LDR Processing

Table of Contents

1 Generate SIPs

RDF Turtle (Terse RDF Triple Language) files are automatically generated from the accessions database according to the data model established for each digital collection. See under each digital collection, e.g., constructing SIPs for Campus Publication accessions since 2015.

2 Ingest SIPs

2.1 Test the validity of the Turtle files as follows:

for files in *.ttl
do
rapper -r -i turtle -c $files
done

This produces no output (-i). A modern RDF triplestore should be able to ingest Turtle files directly. If it is required to produced RDF XML, do not use -i, and capture the output to a file with a .xml extension.

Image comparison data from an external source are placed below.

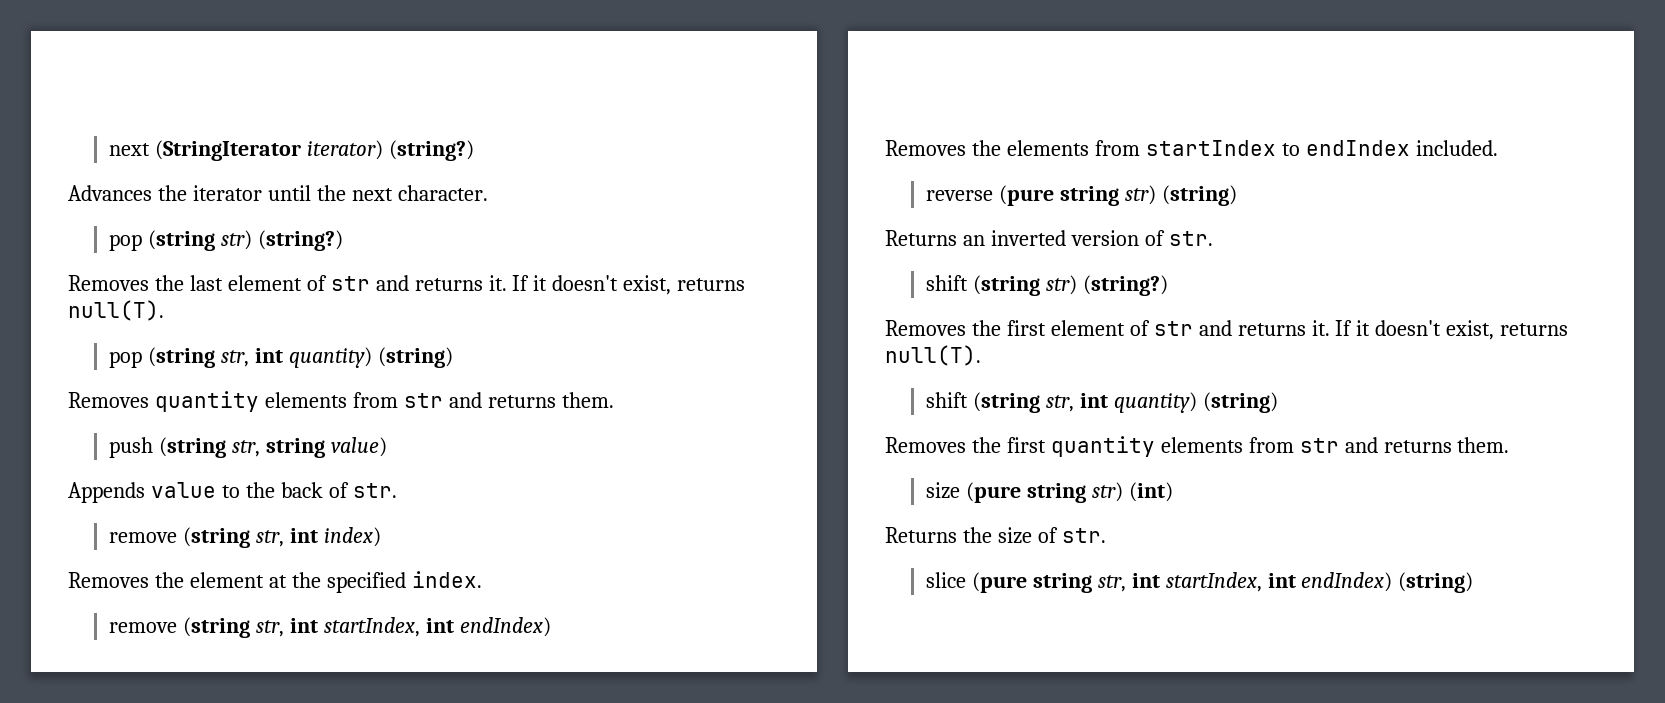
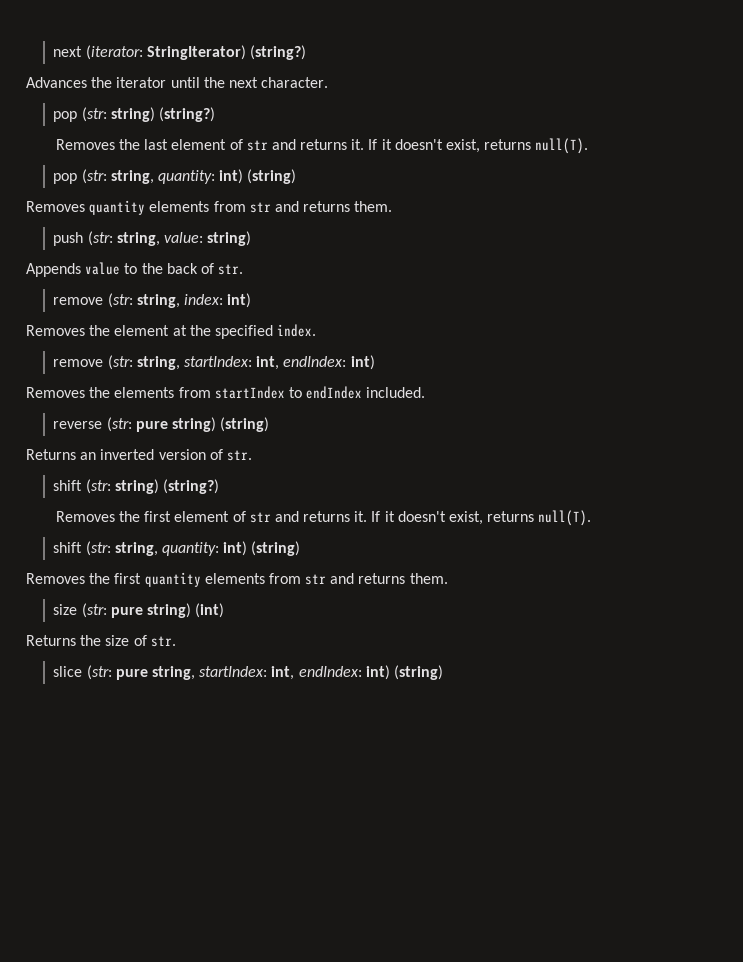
- next (StringIterator iterator) (string?)
+ next (iterator: StringIterator) (string?)
- pop (string str) (string?)
+ pop (str: string) (string?)
- pop (string str, int quantity) (string)
+ pop (str: string, quantity: int) (string)
- push (string str, string value)
+ push (str: string, value: string)
- remove (string str, int index)
+ remove (str: string, index: int)
- remove (string str, int startIndex, int endIndex)
+ remove (str: string, startIndex: int, endIndex: int)
- reverse (pure string str) (string)
+ reverse (str: pure string) (string)
- shift (string str) (string?)
+ shift (str: string) (string?)
- shift (string str, int quantity) (string)
+ shift (str: string, quantity: int) (string)
- size (pure string str) (int)
+ size (str: pure string) (int)
- slice (pure string str, int startIndex, int endIndex) (string)
+ slice (str: pure string, startIndex: int, endIndex: int) (string)

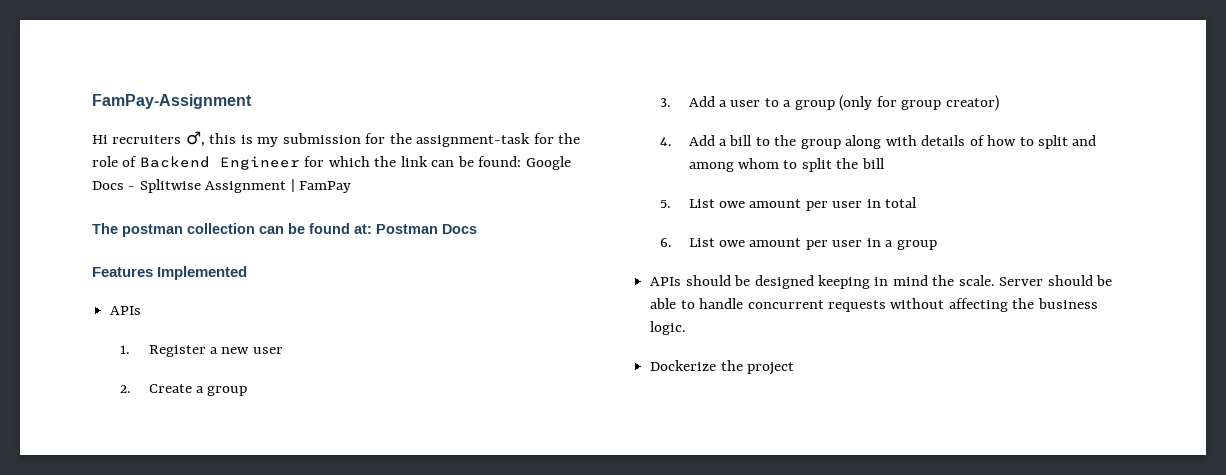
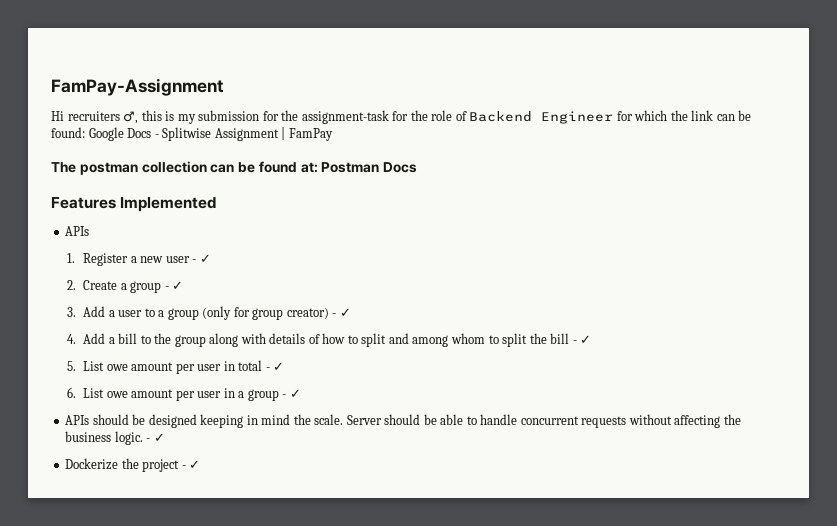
- 1. Register a new user
+ 1. Register a new user - ✓
- 2. Create a group
+ 2. Create a group - ✓
- 3. Add a user to a group (only for group creator)
+ 3. Add a user to a group (only for group creator) - ✓
- 4. Add a bill to the group along with details of how to split and among whom to split the bill
+ 4. Add a bill to the group along with details of how to split and among whom to split the bill - ✓
- 5. List owe amount per user in total
+ 5. List owe amount per user in total - ✓
- 6. List owe amount per user in a group
+ 6. List owe amount per user in a group - ✓
- Server should be able to handle concurrent requests without affecting the business logic.
+ Server should be able to handle concurrent requests without affecting the business logic. - ✓
- Dockerize the project
+ Dockerize the project - ✓

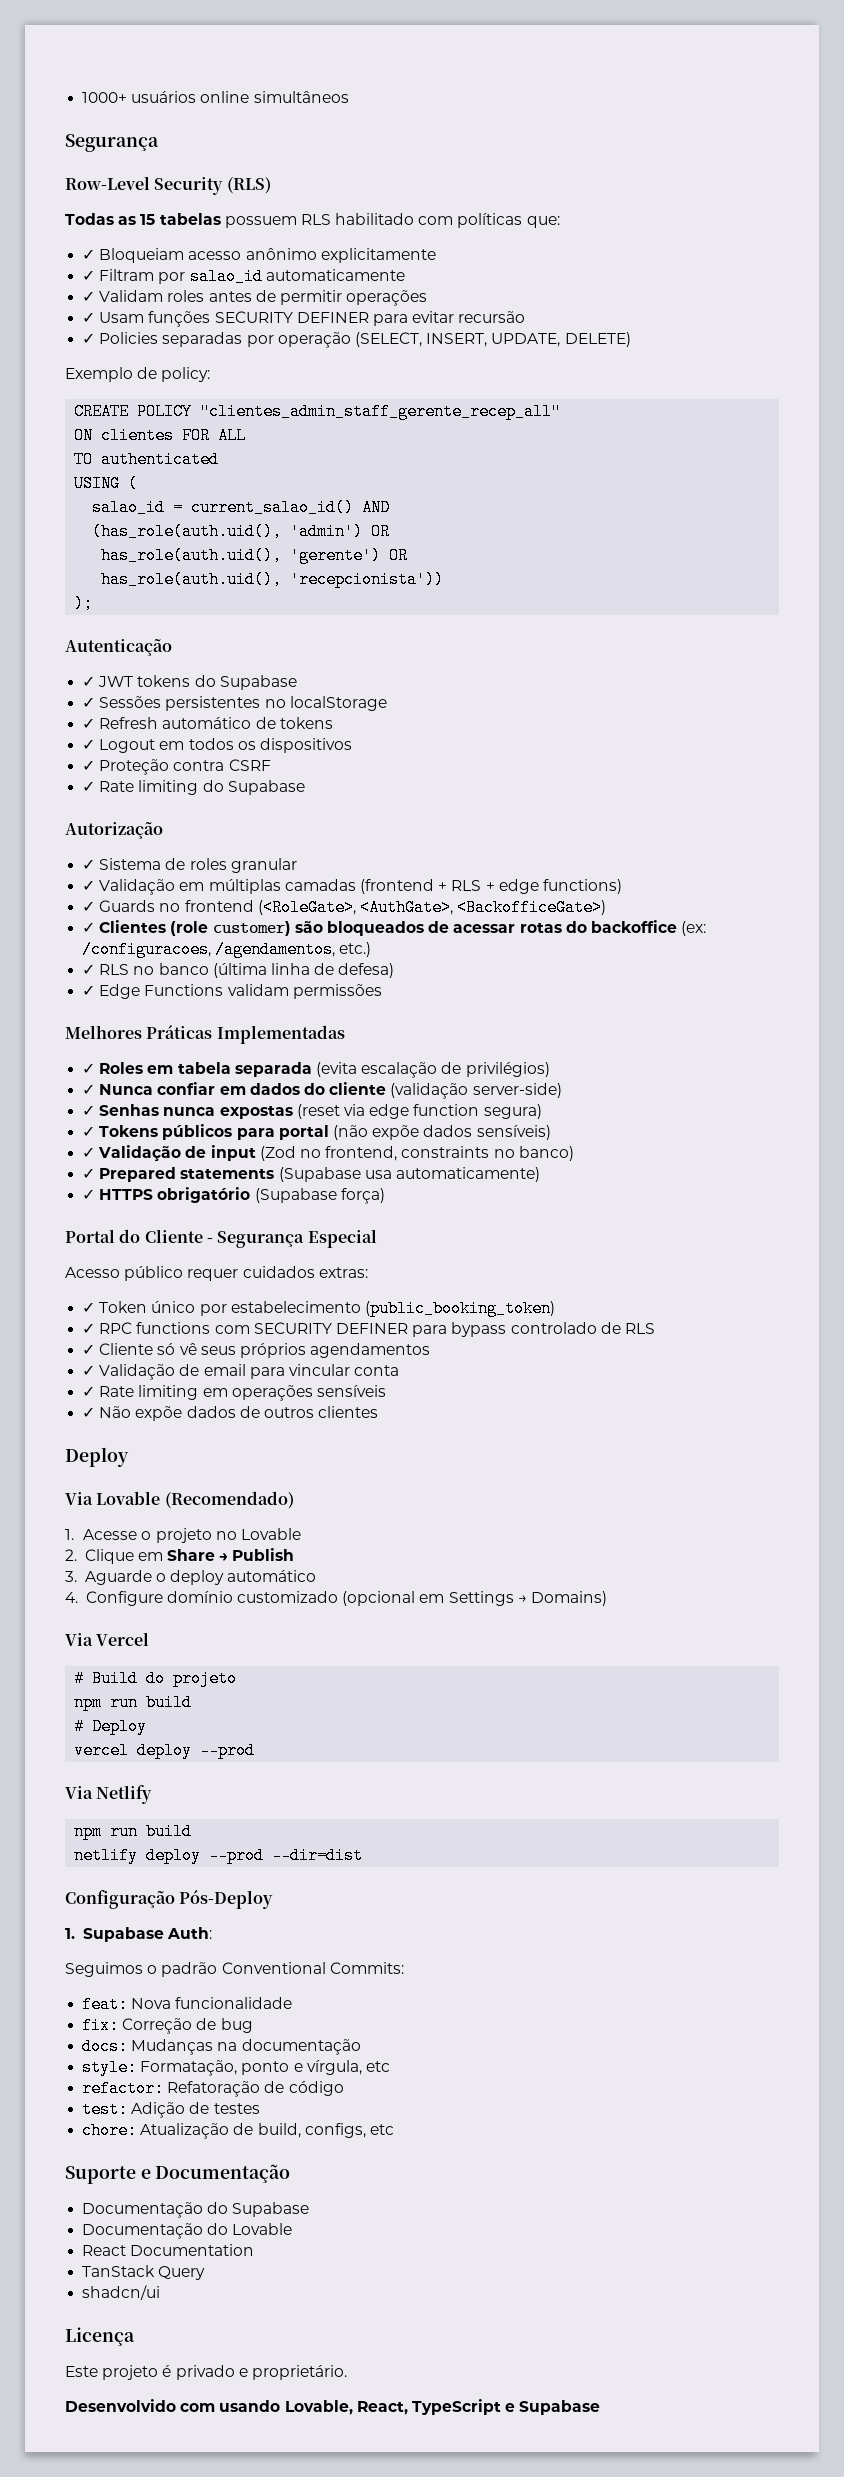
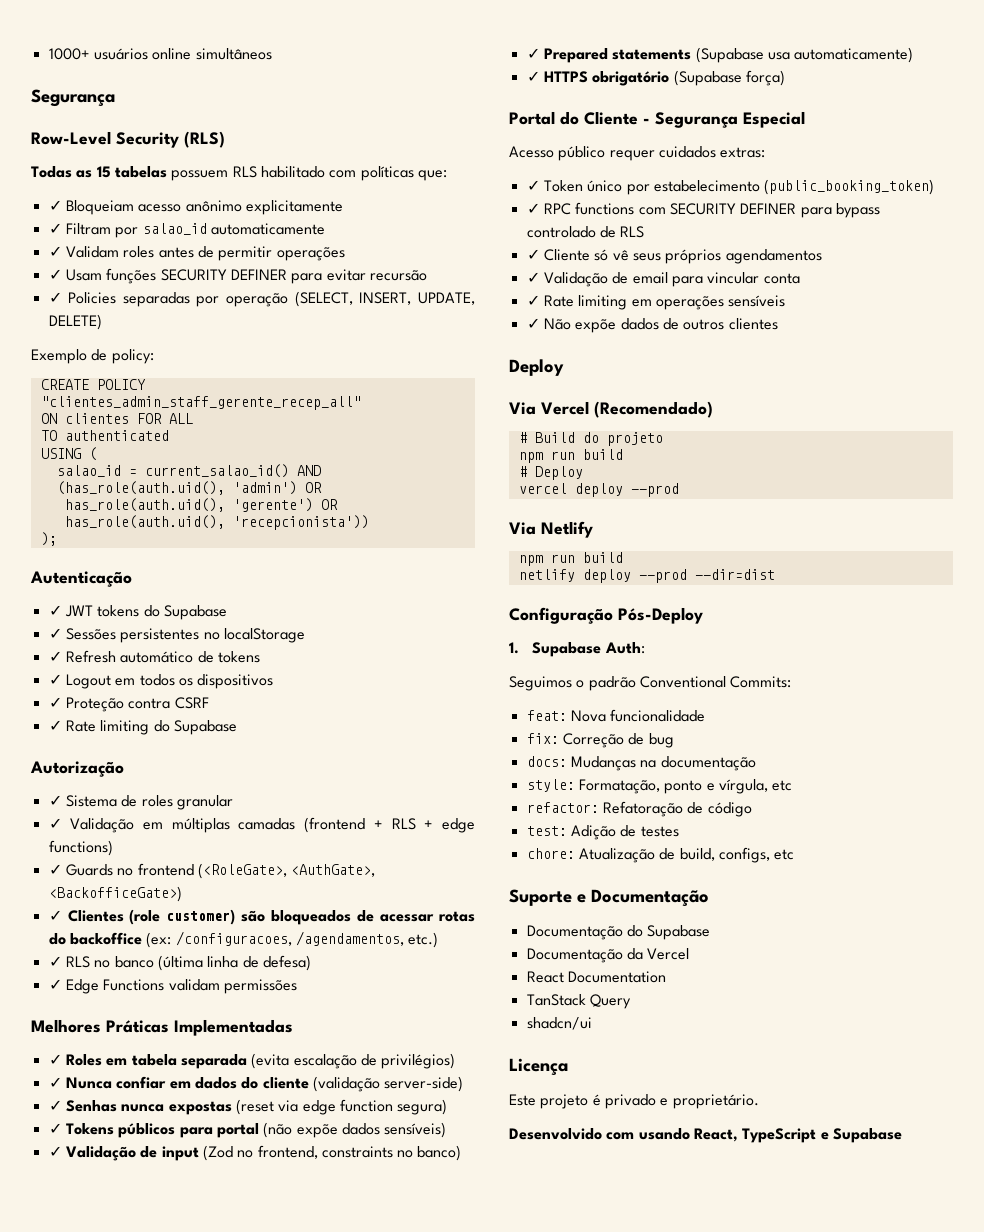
- Via Lovable (Recomendado)
+ Via Vercel (Recomendado)
- 1. Acesse o projeto no Lovable
- 2. Clique em Share → Publish
- 3. Aguarde o deploy automático
- 4. Configure domínio customizado (opcional em Settings → Domains)
- Via Vercel
- Documentação do Lovable
+ Documentação da Vercel
- Desenvolvido com usando Lovable, React, TypeScript e Supabase
+ Desenvolvido com usando React, TypeScript e Supabase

2.2 Delete the graph for the collection, e.g.:

DUMPME_RDF campub

(See ancillary documentation for details.)

Note: In future, we need to update only those triples which have changed. It should not be necessary to delete the whole graph.

2.3 Ingest the Turtle files into the triplestore:

for files in *.ttl
do
LOADME_RDF $files campub
done

(See ancillary documentation for details.)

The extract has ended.